Yo, que he sido siempre la primera defensora del amor, romántica por excelencia, abanderada de las causas perdidas me arrepiento de conocerte.  De dejarme perder entre tus guerras.

Porque el amor duele. Duele hasta el punto de querer dejar de respirar, de arrancártelo de dentro para no tener que sentir más.

Yo que supe al primer instante que quería besar tu piel todos los días de mi vida y tú que me confundiste con una de tus chicas de saldo y esquina.

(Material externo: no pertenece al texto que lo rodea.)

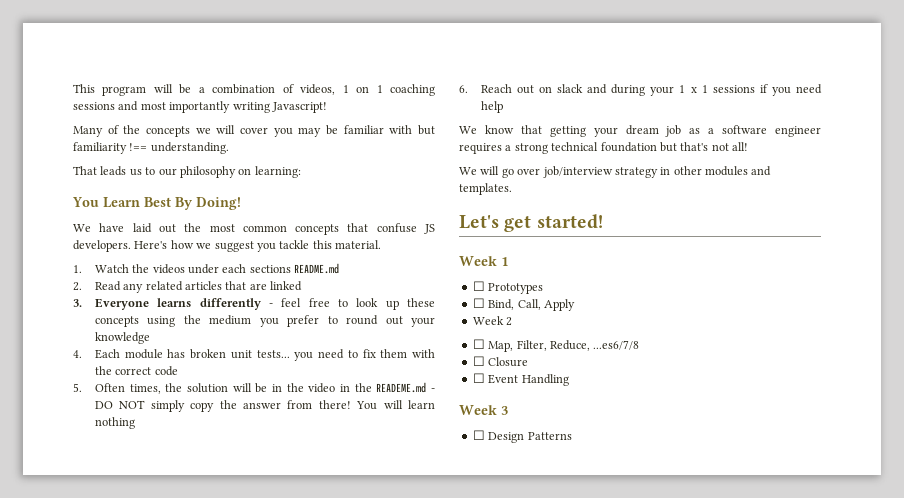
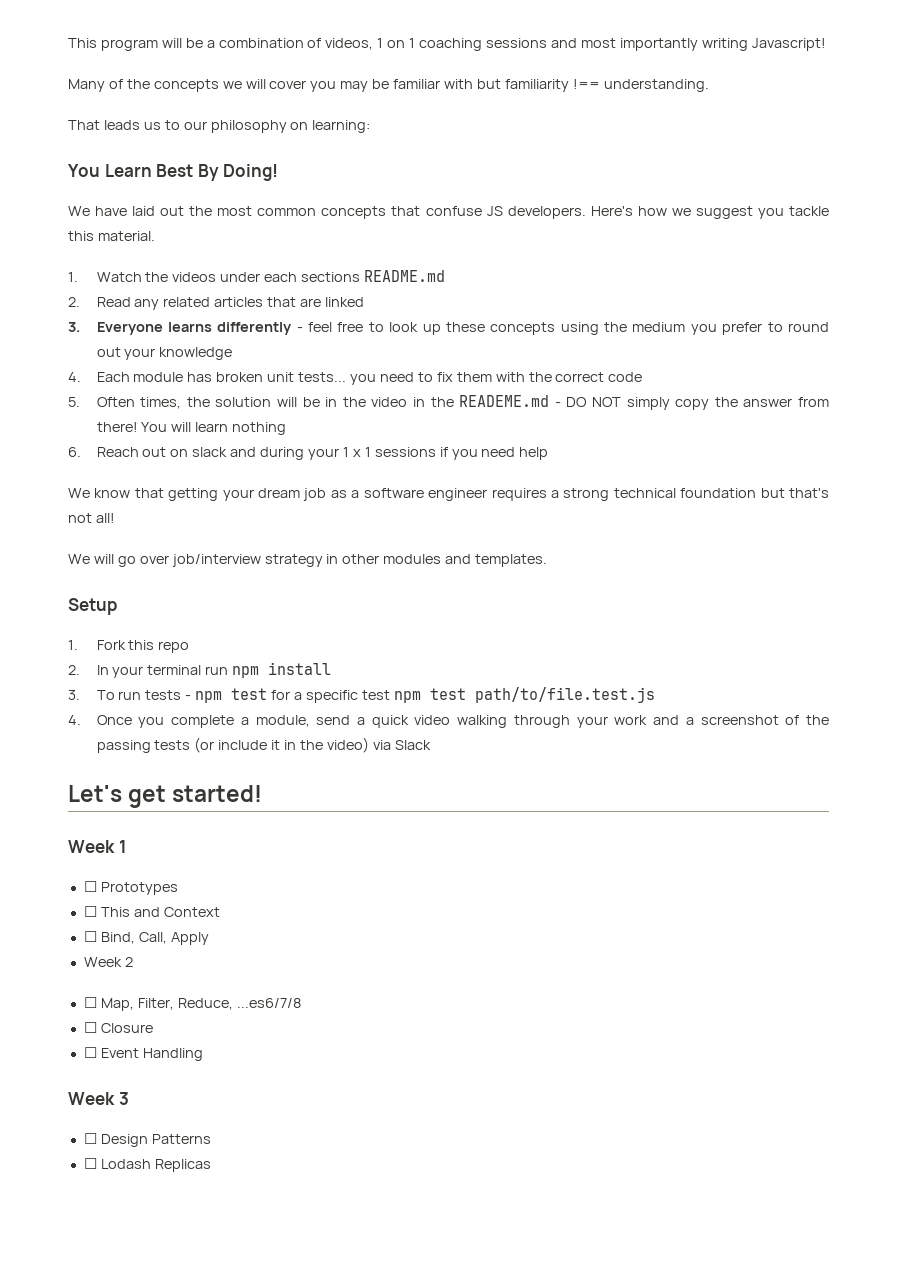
(512, 189) none -> [68,598,117,615] [68,640,190,653] [68,662,332,678] [68,687,655,703] [68,715,830,728] [96,737,431,753] // Setup // 1. Fork this repo // 2. In your terminal run npm install // 3. To run tests - npm test for a specific test npm test path/to/file.test.js // 4. Once you complete a module, send a quick video walking through your work and a screenshot of the passing tests (or include it in the video) via Slack
(544, 288) none -> [83,906,220,917] // ☐ This and Context
(572, 436) none -> [83,1158,211,1172] // ☐ Lodash Replicas

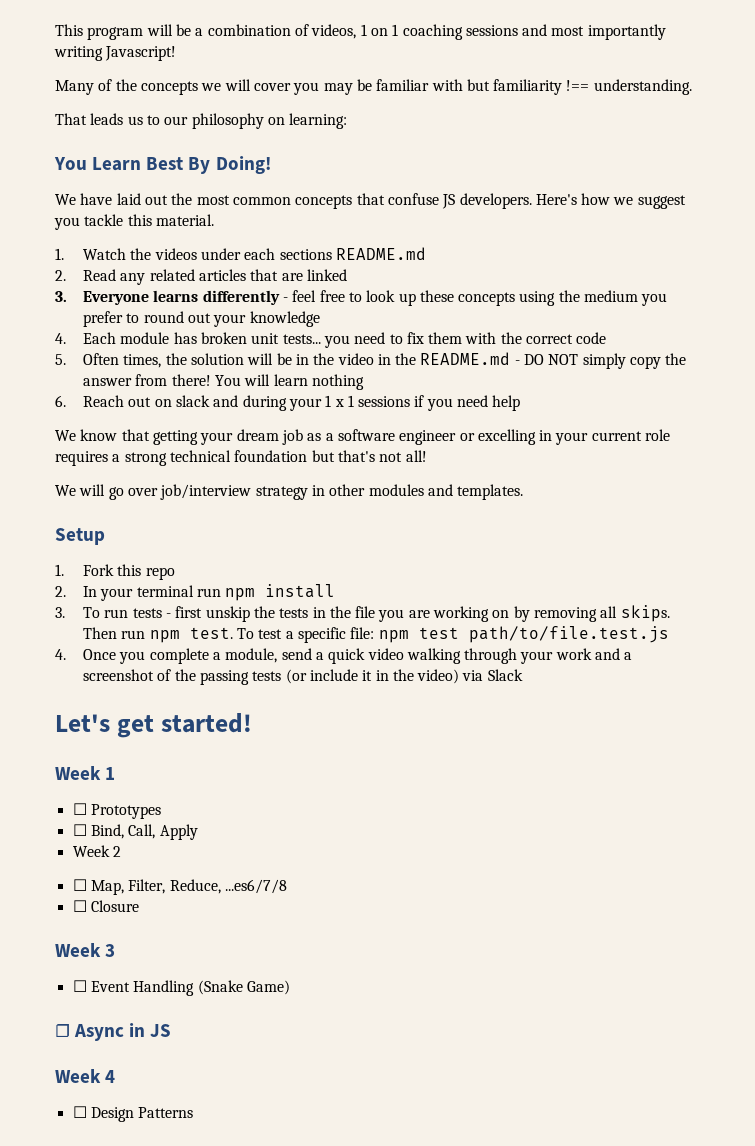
[459,395,550,407] READEME.md -> [420,352,511,365] README.md
(488, 494) none -> [459,429,671,445] or excelling in your current role
[195,688,291,703] npm test for -> [175,605,670,622] [82,627,283,643] first unskip the tests in the file you are working on by removing all skips. Then run npm test. To test
[361,690,390,700] test -> [350,627,375,639] file:
[83,906,220,917] // ☐ This and Context -> (161, 811) none
[83,1047,203,1061] // ☐ Event Handling -> (139, 906) none
(129, 1098) none -> [72,980,290,996] [55,1023,172,1041] [55,1069,116,1083] // ☐ Event Handling (Snake Game) // ☐ Async in JS // Week 4
[83,1158,211,1172] // ☐ Lodash Replicas -> (194, 1112) none

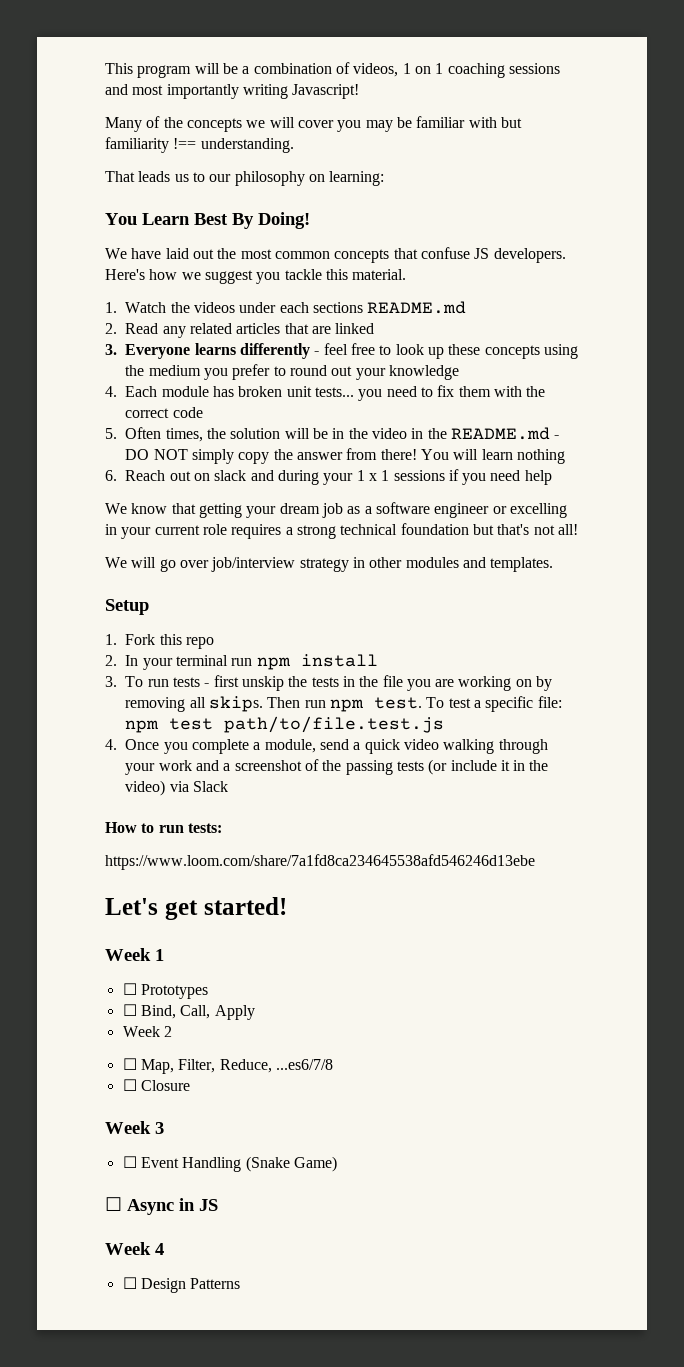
(523, 675) none -> [105,822,222,833] [105,854,535,870] // How to run tests: // https://www.loom.com/share/7a1fd8ca234645538afd546246d13ebe

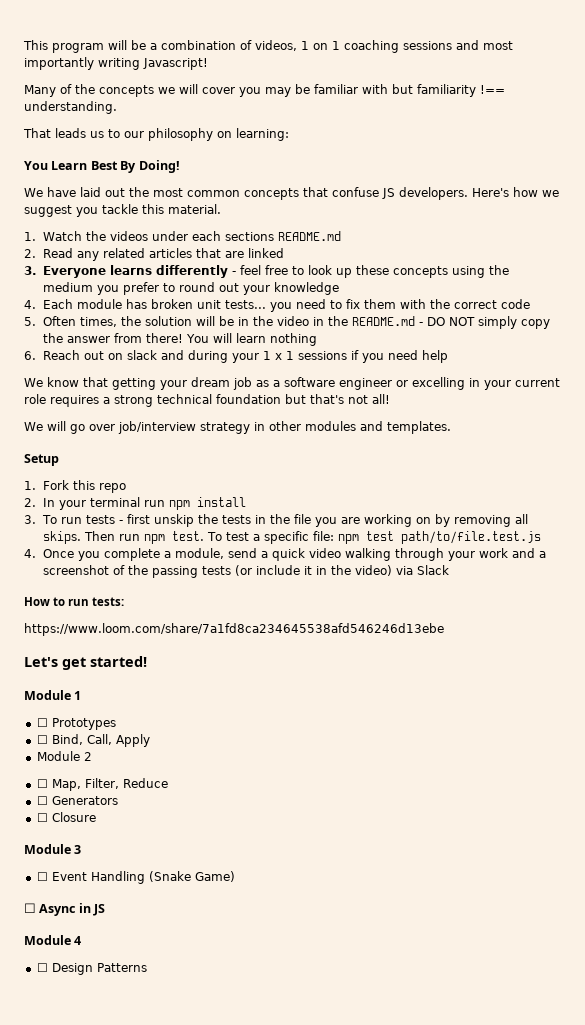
[105,948,151,961] Week -> [24,690,71,700] Module
[122,1026,160,1037] Week -> [36,751,80,761] Module
[219,1059,333,1073] Reduce, ...es6/7/8 -> [122,778,168,788] [36,796,118,805] Reduce // ☐ Generators
[105,1121,151,1134] Week -> [24,844,71,854] Module
[105,1242,151,1255] Week -> [24,935,71,945] Module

Tú y yo, que construimos un fuerte para refugiarnos en las noches frías y  no nos dimos cuenta de que había una fuga de besos, con razón perdimos tantas sonrisas. Supongo que también perdimos por el camino nuestro sueño de envejecer juntos.  Sólo quería que me dijeras «te quiero», que me abrazaras y me prometieras que todo iba a ir bien, que me aseguraras que lo único que querías era verme amanecer. Maldita frialdad la tuya.

Y ahora me duele cada poro de mi piel. Como si el fantasma de las huellas de tus dedos me quemara. Como si todas las medias noches que sólo supiste darme ahora me incendiaran el alma.

Te juro que quería besarte como nadie lo había hecho. Que pese a todos tus miedos me susurraras un «me quedo».  Y tonta de mi lo único que me quedó fueron tus abrazos que no abrazan nada.

Y aseguras que sólo puedes quererme así, de manera incompleta, porque es todo lo que sabes dar. Y yo te contesto que he borrado todos nuestros pronombres posesivos, que no te preocupes que tengo la certeza de que nos irá bien, aunque me duela que esta sea la última vez que mi colchón oiga tu voz.